● **Task statement**: Each line below with the string "Research" should be copied.

● **Input**:
++++++++
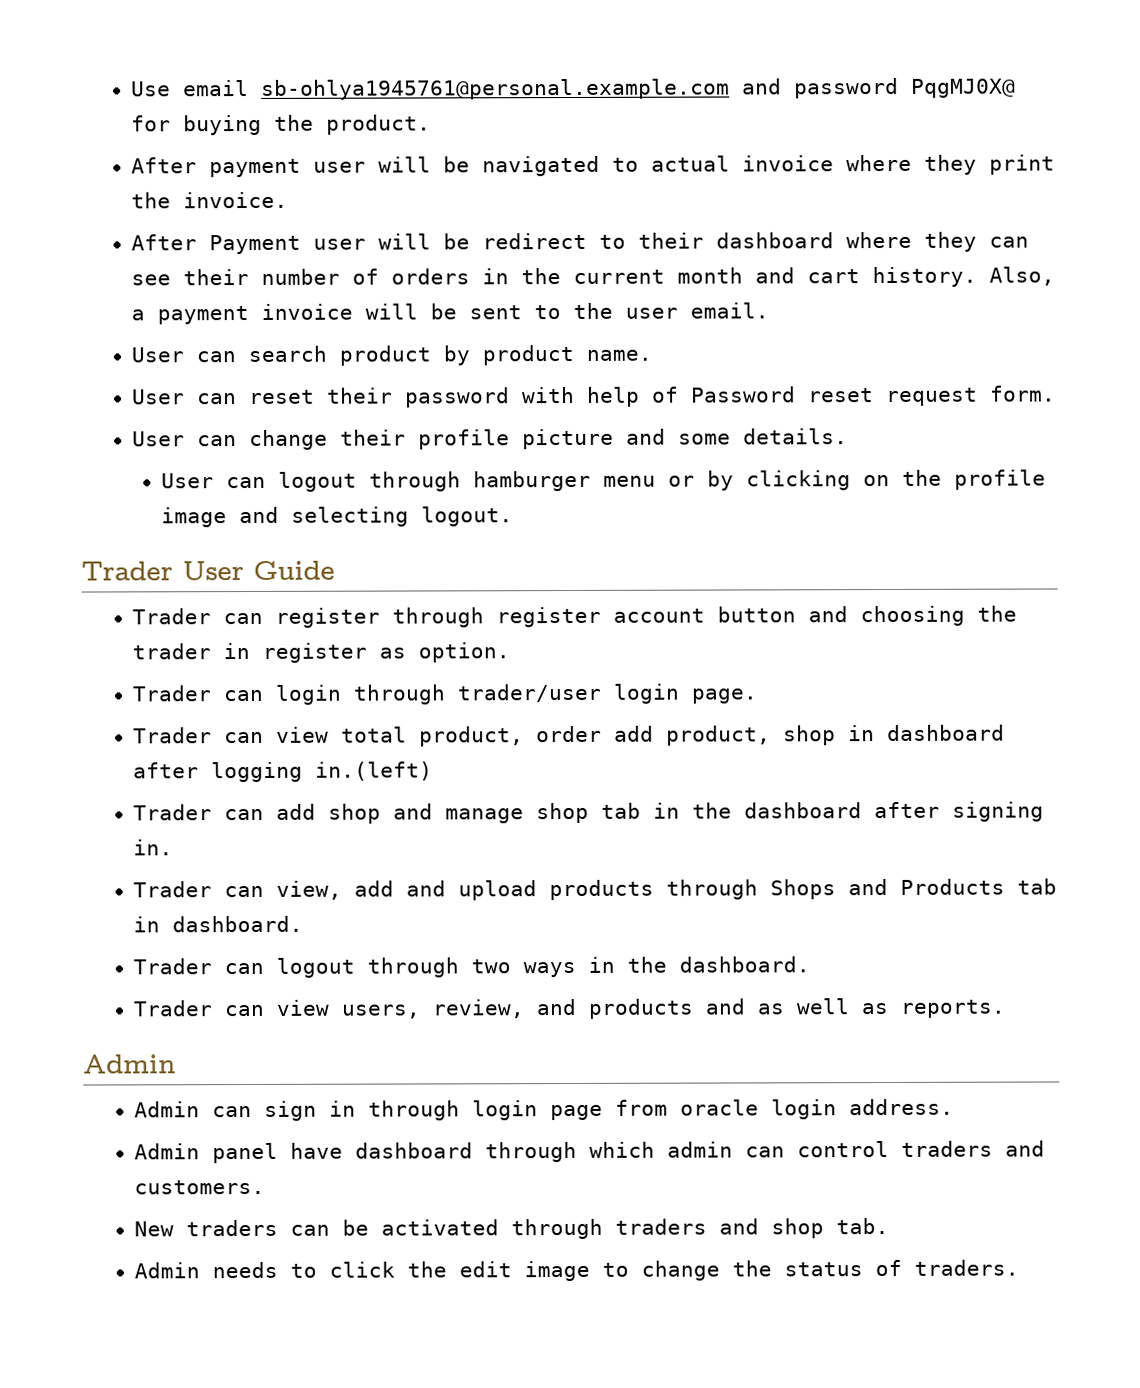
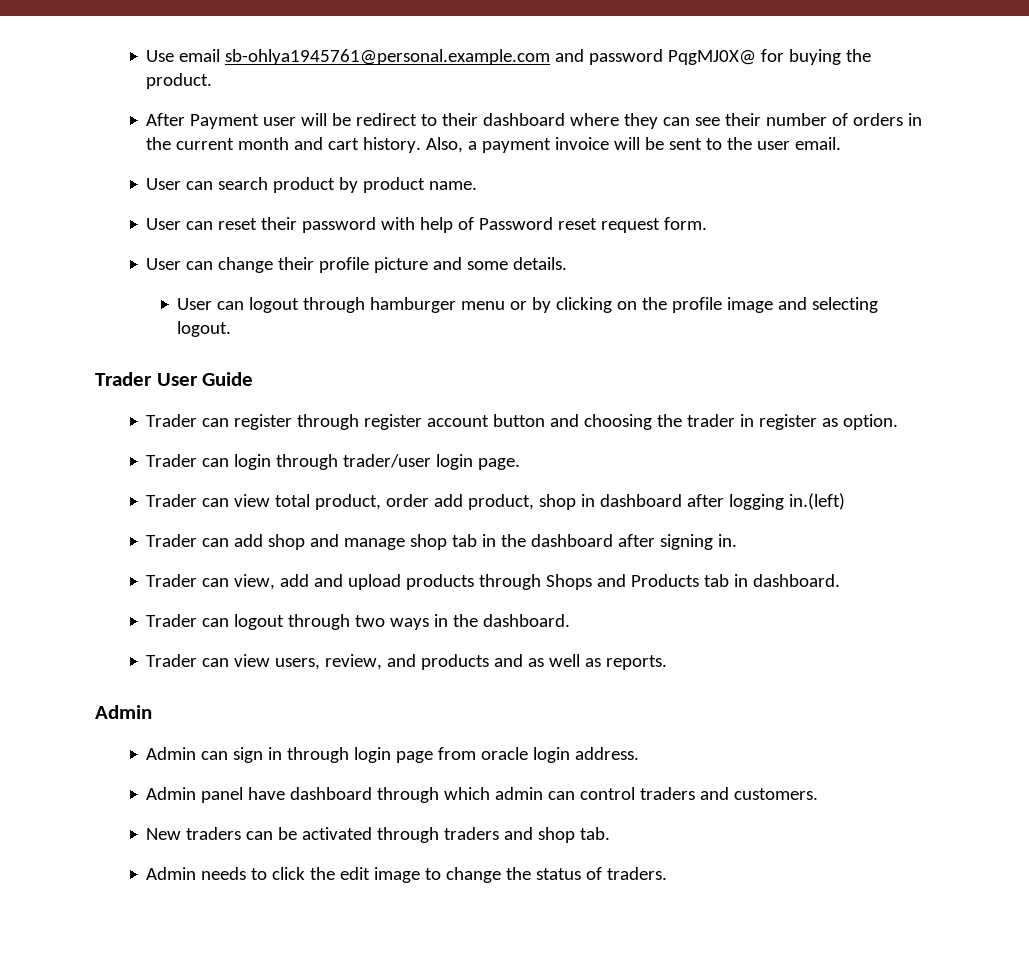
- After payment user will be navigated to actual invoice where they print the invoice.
++++++++
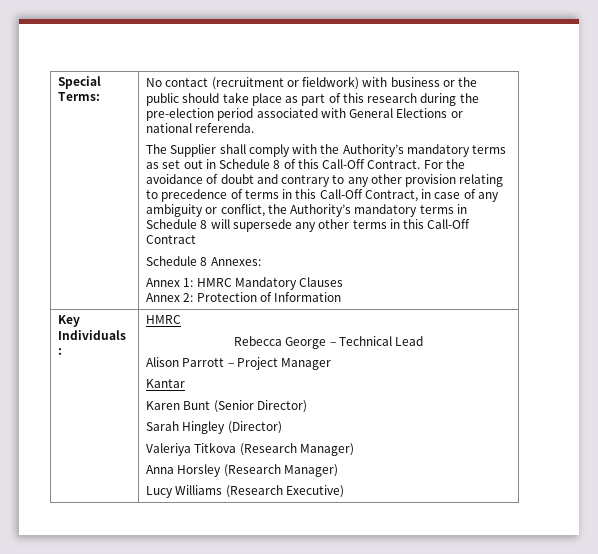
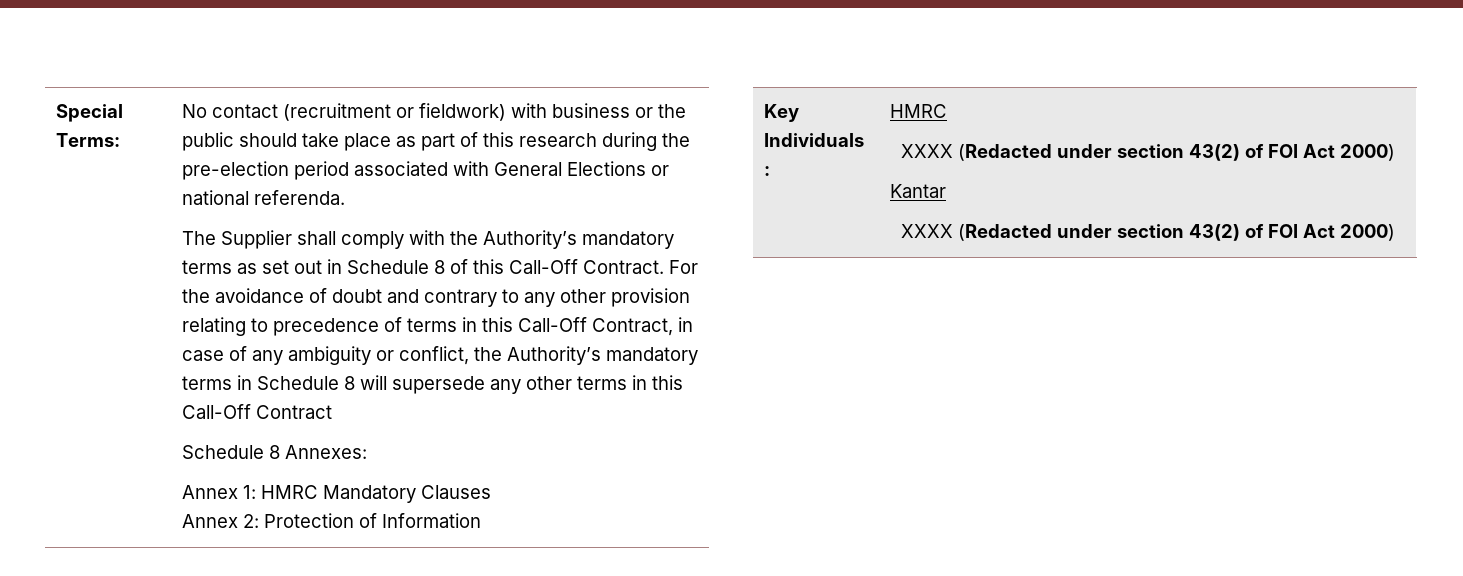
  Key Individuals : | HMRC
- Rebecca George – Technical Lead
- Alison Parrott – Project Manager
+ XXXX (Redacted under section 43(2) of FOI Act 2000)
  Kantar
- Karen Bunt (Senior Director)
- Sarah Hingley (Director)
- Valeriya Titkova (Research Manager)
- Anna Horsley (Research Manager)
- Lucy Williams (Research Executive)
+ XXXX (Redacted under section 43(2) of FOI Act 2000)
++++++++
● **Written response**:
- Valeriya Titkova (Research Manager)
- Anna Horsley (Research Manager)
- Lucy Williams (Research Executive)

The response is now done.